Die Druckschrift (2) beschreibt ebenfalls ein multifunktionales endoskopisches Operationsgerät mit einem Ultraschallgenerator 53, mit einem HF-Generator 57 und mit einem Handstück 10, das mindestens einen Spül- und/oder -Absaugkanal aufweist und über ein Anschlussmittel 47,60,59 mit Anschlussleitungen, wie elektrischen Leitungen 49, Flüssigkeitszu- 44,46 und -abflussleitungen 43 verbunden ist (vgl. Fig. 1, 3 und 5 in Verbindung mit S. 5, Z. 20-26, S. 8 Z. 1-13 und S. 9, Z. 3-21). Auch in dieser Druckschrift (2) sind keine schaltungstechnischen Details des Ultraschallgenerators beschrieben und es finden sich auch keine Anregungen, hochfrequente Signalanteile vor dem Ultraschallgenerator mittels einer Kompensationsspule zu unterdrücken.

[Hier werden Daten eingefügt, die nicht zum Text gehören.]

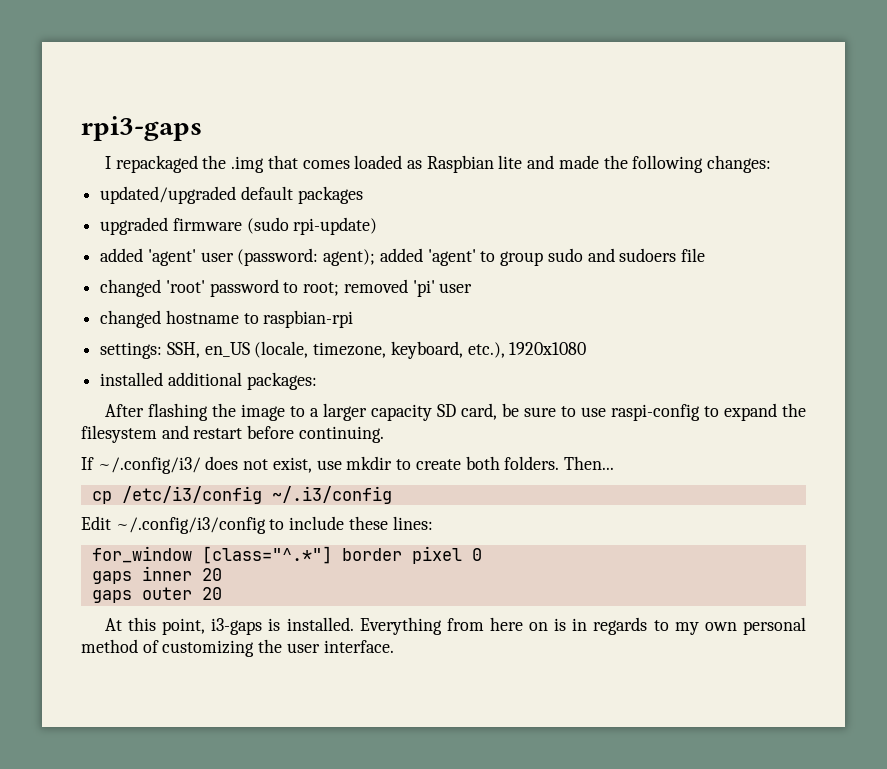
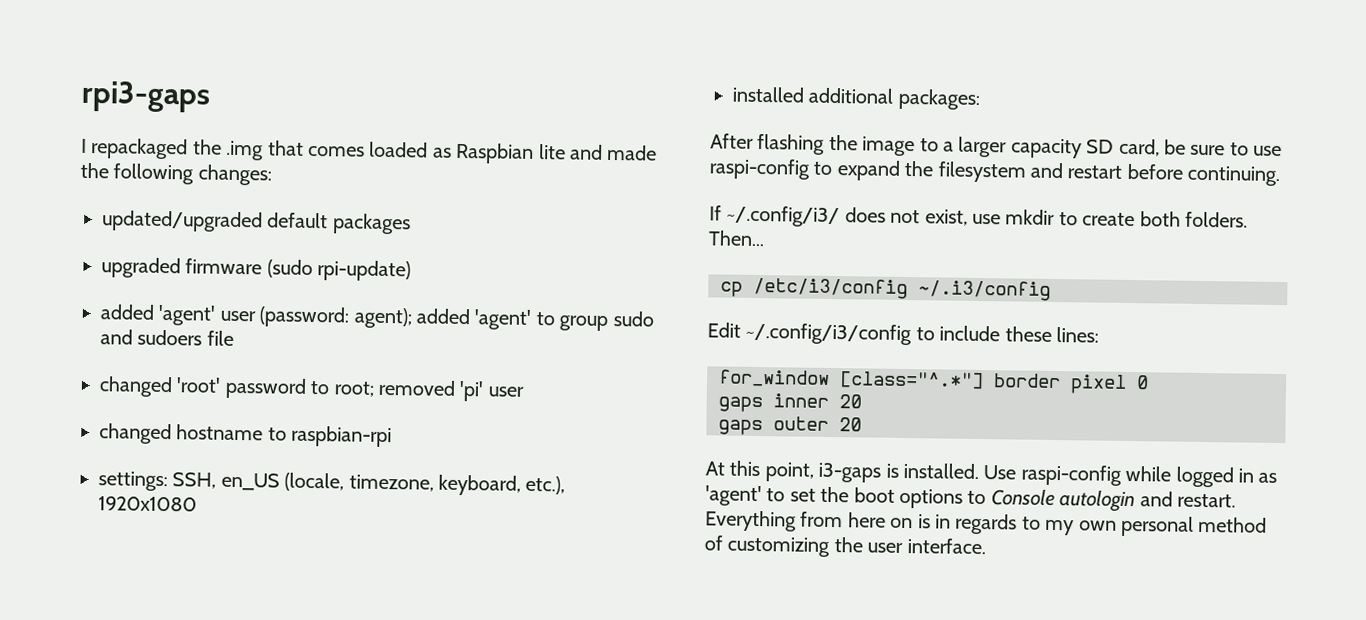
+ Use raspi-config while logged in as 'agent' to set the boot options to Console autologin and restart.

Der Druckschrift (3) ist weiter ein multifunktionales endoskopisches Operationsgerät mit einem Ultraschallgenerator (vgl. Fig. 1 mit zugehöriger Beschreibung), einer Quelle für Hochfrequenz zum Schneiden und/oder Koagulieren von Gewebe (vgl S. 11, Z. 25-27) und einem Handstück (vgl. S. 11 Z. 7) zu entnehmen. Das Handstück weist dabei einen Kanal für eine Spülfunktion 125,127 und einen für eine Absaugfunktion 128 auf (vgl. S. 12, Z. 20-28) und ist über Anschlussmittel 118 mit Anschlussleitungen 120, wie elektrischen Leitungen, Flüssigkeitszu- und -abflussleitungen verbunden (vgl. S. 11, Z. 32 bis S. 12, Z. 9 und S. 12, Z. 20-28). Am Ausgang des Ultraschallgenerators ist in (3) eine Spule 4 sowie ein Transformer T zur Anpassung der unterschiedlichen Impedanzen von Piezokristallen auf der einen Seite und Ultraschallgenerator auf der anderen Seite angeordnet (vgl. Fig. 1A und S. 6, Z. 27-31).

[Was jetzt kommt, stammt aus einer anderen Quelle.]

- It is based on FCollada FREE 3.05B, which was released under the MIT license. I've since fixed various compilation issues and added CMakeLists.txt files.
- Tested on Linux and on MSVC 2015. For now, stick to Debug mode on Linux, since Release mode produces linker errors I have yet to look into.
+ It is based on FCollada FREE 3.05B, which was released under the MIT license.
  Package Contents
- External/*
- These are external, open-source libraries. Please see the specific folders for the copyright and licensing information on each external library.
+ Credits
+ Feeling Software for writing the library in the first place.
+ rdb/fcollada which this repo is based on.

Über den genauen Aufbau der Spule 4 bzw. des Transformers T werden in (3) keine weiteren Angaben gemacht. Demnach sind auch dieser Druckschrift keine Anregungen zu entnehmen, zur Unterdrückung von hochfrequenten Signalanteilen über 500 kHz die spannungsführenden Kabel so um den Kern einer Kompensationsspule zu wickeln, dass sich deren Magnetfelder im Kern kompensieren.

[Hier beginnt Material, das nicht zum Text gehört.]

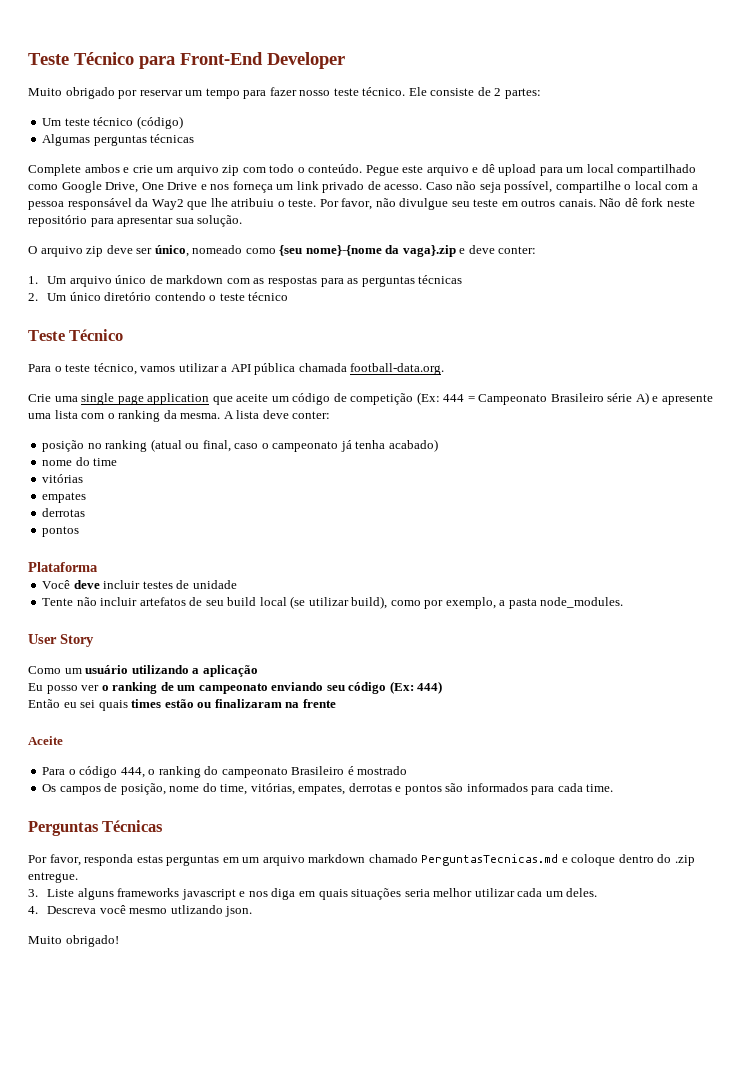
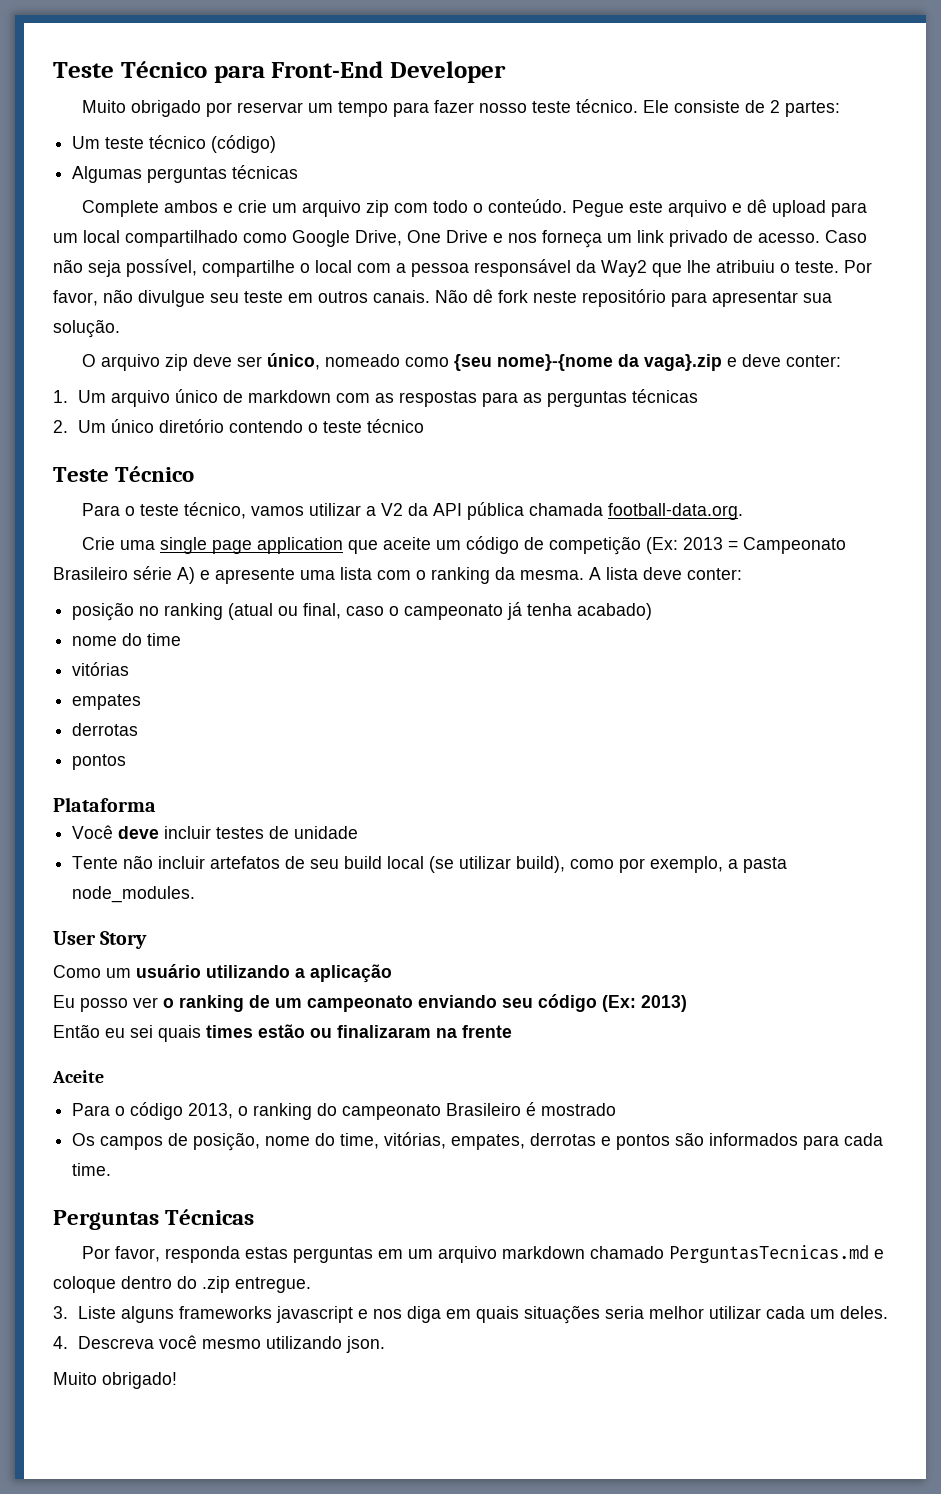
- Para o teste técnico, vamos utilizar a API pública chamada football-data.org.
+ Para o teste técnico, vamos utilizar a V2 da API pública chamada football-data.org.
- Crie uma single page application que aceite um código de competição (Ex: 444 = Campeonato Brasileiro série A) e apresente uma lista com o ranking da mesma.
+ Crie uma single page application que aceite um código de competição (Ex: 2013 = Campeonato Brasileiro série A) e apresente uma lista com o ranking da mesma.
- Eu posso ver o ranking de um campeonato enviando seu código (Ex: 444)
+ Eu posso ver o ranking de um campeonato enviando seu código (Ex: 2013)
- Para o código 444, o ranking do campeonato Brasileiro é mostrado
+ Para o código 2013, o ranking do campeonato Brasileiro é mostrado
- 4. Descreva você mesmo utlizando json.
+ 4. Descreva você mesmo utilizando json.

Auch der von der Anmelderin in der Beschreibungseinleitung gewürdigten US 53 91 144 sind nach Prüfung durch den Senat im Hinblick auf die erfindungsgemäße Weiterbildung keine Anregungen zu entnehmen. Somit ist das kennzeichnende Merkmal, wonach "vor dem Ultraschallgenerator mindestens eine Kompensationsspule angeordnet ist, die hochfrequente Signalanteile mit über 500 kHz unterdrückt, wobei die spannungsführenden Kabel um den Kern der Kompensationsspule so gewickelt sind, dass sich deren Magnetfeld im Kern kompensiert", auch bei einer Zusammenschau sämtlicher im Verfahren befindlicher Druckschriften nicht nahegelegt.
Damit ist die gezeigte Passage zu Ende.